## Required work
Those lines of the records that contain "getTypeStats" are to be located and copied.

## Supplied material

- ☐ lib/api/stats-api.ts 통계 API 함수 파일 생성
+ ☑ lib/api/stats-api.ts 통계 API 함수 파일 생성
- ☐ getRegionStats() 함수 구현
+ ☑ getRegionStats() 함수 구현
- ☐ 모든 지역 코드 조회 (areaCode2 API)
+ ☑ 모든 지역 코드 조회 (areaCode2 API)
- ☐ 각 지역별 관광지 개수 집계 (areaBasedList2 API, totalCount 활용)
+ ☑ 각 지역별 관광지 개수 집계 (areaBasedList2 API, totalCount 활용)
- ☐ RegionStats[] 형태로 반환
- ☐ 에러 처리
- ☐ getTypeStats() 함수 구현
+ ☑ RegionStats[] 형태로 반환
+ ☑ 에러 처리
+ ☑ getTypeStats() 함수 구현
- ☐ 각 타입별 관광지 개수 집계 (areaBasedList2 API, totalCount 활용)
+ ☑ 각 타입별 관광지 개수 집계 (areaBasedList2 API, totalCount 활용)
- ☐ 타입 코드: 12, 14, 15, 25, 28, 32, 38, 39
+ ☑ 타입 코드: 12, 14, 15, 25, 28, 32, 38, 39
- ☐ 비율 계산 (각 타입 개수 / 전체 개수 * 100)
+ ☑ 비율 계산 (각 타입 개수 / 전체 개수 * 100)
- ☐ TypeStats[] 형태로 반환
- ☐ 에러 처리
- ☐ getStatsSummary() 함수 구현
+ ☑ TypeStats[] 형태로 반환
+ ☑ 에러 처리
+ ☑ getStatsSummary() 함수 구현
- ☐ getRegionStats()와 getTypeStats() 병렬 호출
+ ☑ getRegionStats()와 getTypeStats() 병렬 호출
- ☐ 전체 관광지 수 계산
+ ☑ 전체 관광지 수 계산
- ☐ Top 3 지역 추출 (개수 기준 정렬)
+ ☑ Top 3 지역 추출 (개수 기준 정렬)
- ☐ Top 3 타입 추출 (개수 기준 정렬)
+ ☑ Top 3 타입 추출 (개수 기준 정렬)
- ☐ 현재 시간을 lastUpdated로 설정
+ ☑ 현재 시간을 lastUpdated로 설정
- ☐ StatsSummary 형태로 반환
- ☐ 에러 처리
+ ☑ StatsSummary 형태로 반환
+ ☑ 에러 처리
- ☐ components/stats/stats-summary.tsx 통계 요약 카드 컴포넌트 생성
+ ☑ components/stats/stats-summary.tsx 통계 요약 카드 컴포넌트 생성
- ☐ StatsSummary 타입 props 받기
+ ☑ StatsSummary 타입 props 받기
--
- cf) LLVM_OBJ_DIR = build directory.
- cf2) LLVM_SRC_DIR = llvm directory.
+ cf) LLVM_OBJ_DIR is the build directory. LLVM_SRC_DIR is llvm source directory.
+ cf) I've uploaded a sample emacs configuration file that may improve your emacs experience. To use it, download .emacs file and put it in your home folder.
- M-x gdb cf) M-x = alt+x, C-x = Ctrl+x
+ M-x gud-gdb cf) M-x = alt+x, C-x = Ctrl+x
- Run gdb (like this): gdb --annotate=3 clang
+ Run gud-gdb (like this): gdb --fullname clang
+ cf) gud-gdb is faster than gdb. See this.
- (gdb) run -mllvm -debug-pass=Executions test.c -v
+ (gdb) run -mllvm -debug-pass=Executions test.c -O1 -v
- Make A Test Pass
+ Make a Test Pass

## Written solution
- ☐ getTypeStats() 함수 구현
+ ☑ getTypeStats() 함수 구현
- ☐ getRegionStats()와 getTypeStats() 병렬 호출
+ ☑ getRegionStats()와 getTypeStats() 병렬 호출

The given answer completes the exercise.